-- Aim of the exercise --
Using the data that follows, return exactly the lines from the one that contains "shipping: none -> 48.99" through the one that contains "total: 1283.92 -> 1296.99", ends included.

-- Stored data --

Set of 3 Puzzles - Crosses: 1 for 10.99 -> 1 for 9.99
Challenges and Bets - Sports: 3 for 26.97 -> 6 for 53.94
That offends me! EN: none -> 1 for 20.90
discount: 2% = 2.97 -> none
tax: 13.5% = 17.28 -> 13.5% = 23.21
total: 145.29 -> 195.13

--

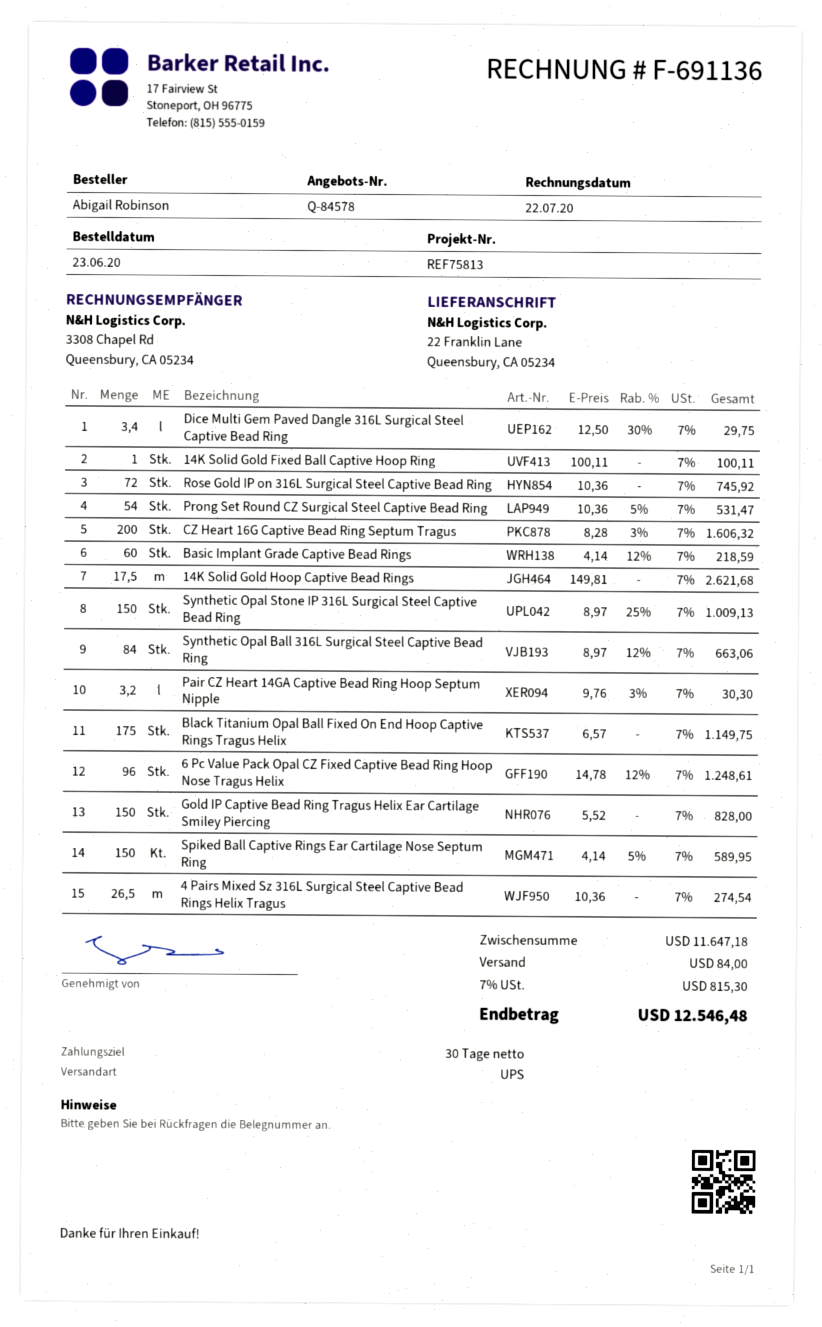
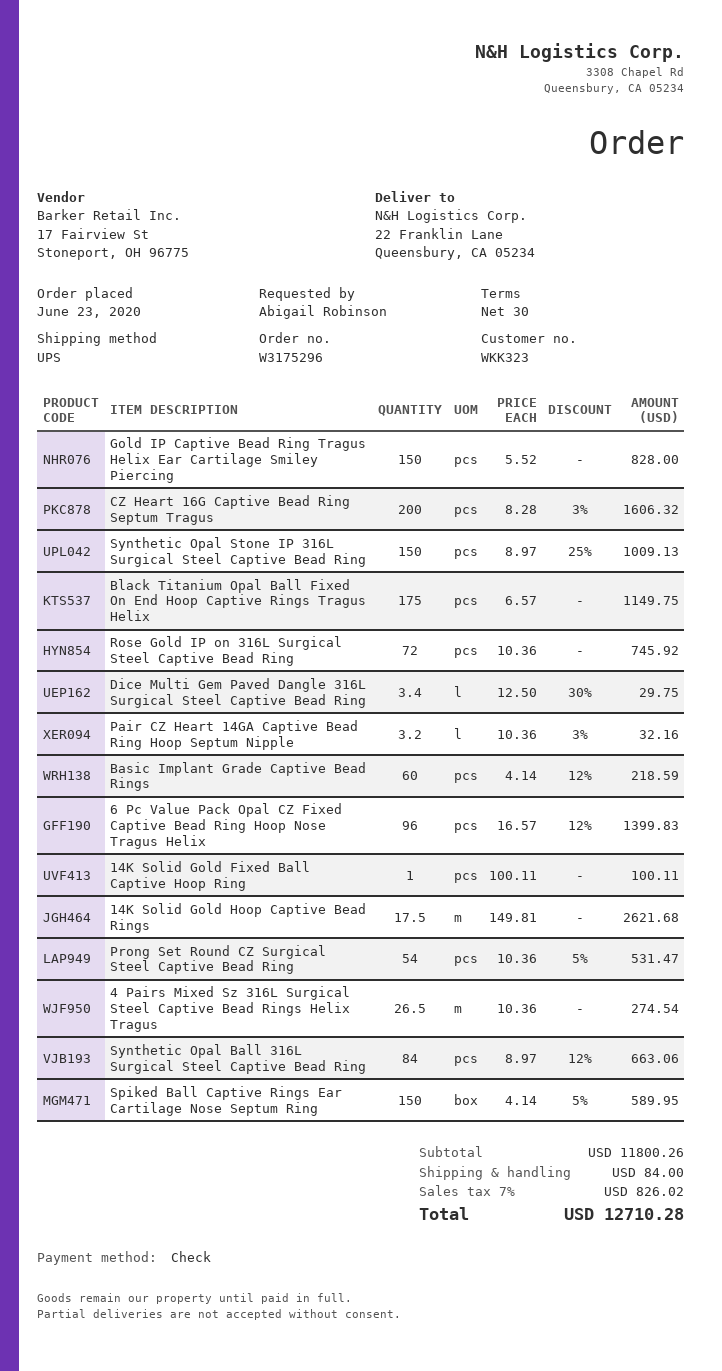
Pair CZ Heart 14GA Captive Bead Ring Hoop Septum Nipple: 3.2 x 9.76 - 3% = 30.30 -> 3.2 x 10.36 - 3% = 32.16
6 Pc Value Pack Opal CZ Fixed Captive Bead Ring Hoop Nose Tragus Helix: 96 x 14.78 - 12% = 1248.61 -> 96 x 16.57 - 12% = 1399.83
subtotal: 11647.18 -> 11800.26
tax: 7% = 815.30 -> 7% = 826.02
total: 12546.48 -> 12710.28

--

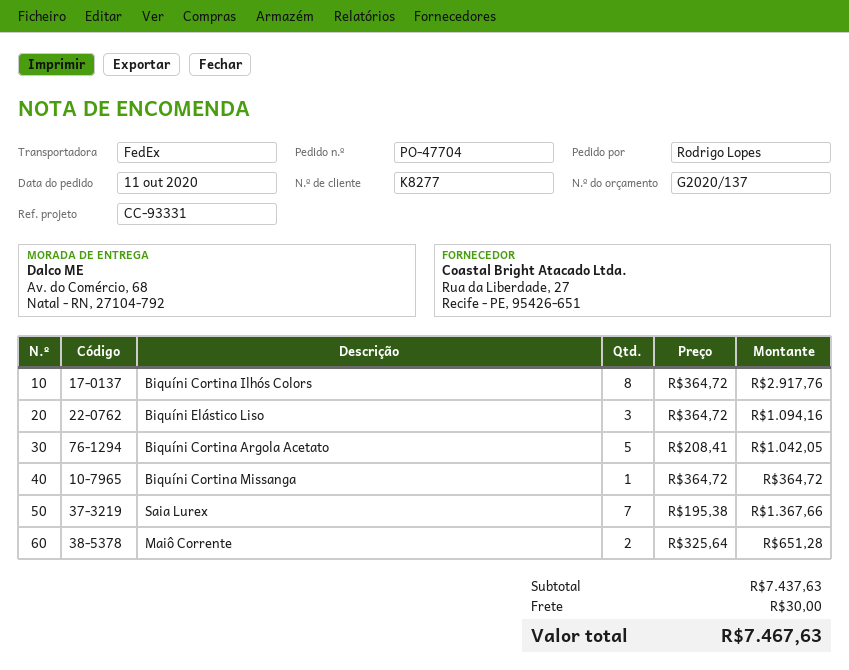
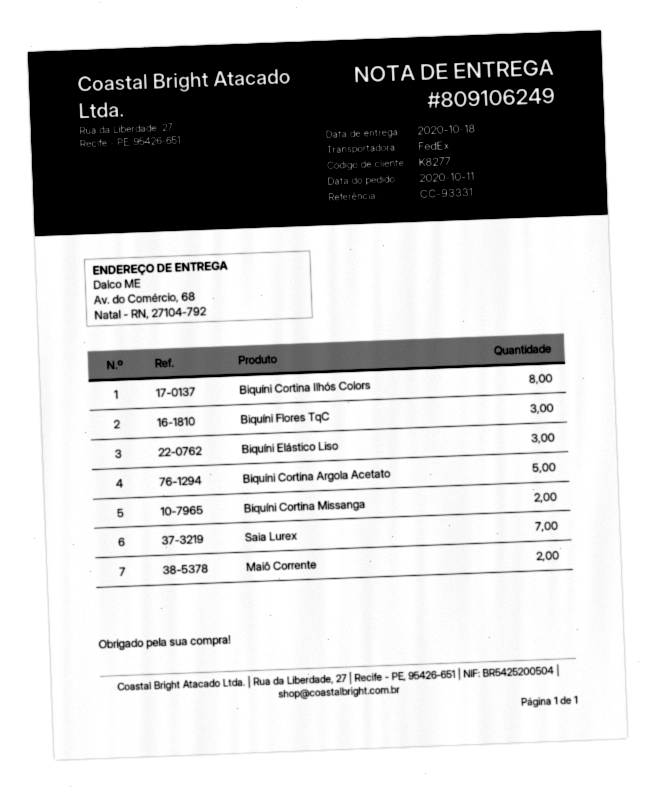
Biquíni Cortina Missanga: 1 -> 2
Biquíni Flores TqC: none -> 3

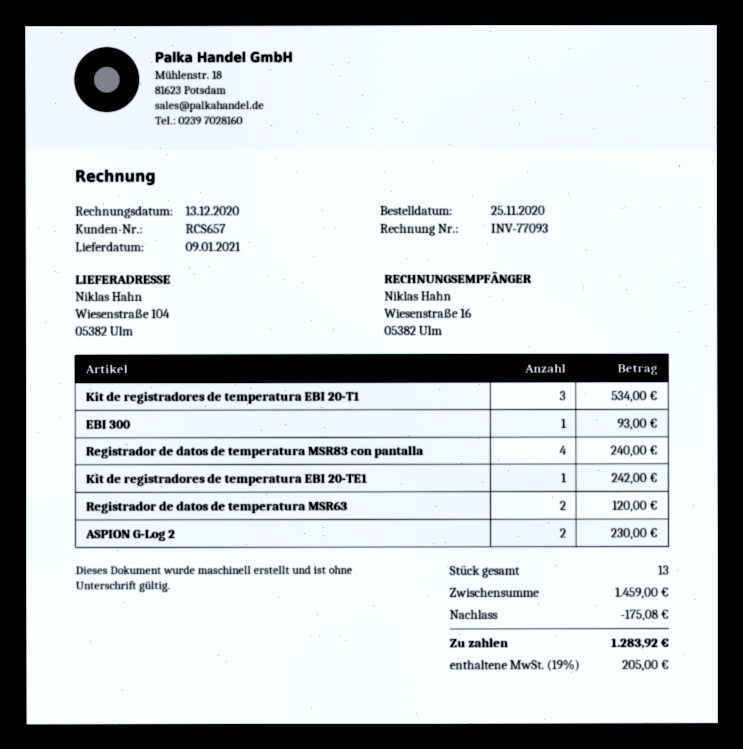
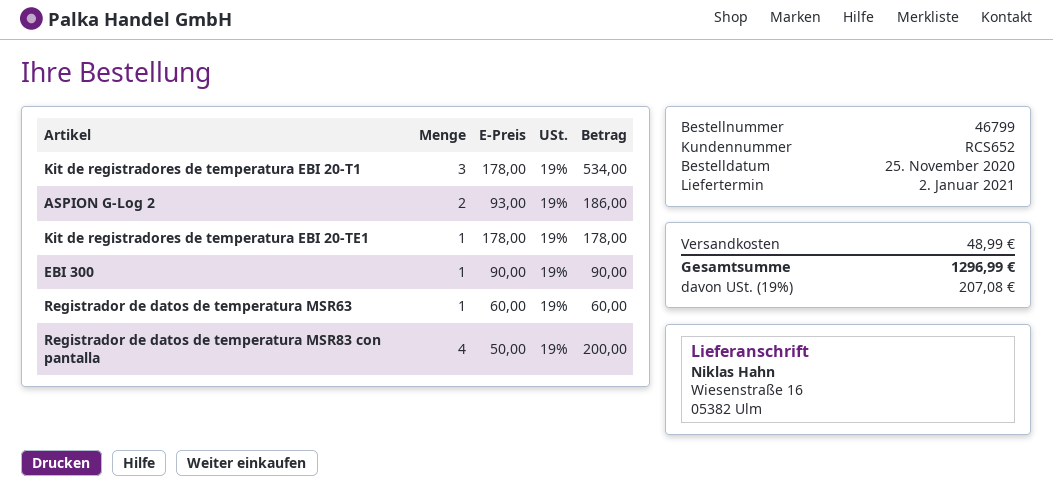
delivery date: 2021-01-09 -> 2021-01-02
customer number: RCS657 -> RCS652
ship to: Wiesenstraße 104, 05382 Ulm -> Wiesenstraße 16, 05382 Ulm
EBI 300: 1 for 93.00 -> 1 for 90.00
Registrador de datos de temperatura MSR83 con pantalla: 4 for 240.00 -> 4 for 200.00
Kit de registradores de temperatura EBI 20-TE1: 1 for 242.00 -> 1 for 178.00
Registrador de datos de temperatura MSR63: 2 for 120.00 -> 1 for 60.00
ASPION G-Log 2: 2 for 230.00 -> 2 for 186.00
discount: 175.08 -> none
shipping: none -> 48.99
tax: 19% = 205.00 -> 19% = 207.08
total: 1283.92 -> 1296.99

-- Your solution --
shipping: none -> 48.99
tax: 19% = 205.00 -> 19% = 207.08
total: 1283.92 -> 1296.99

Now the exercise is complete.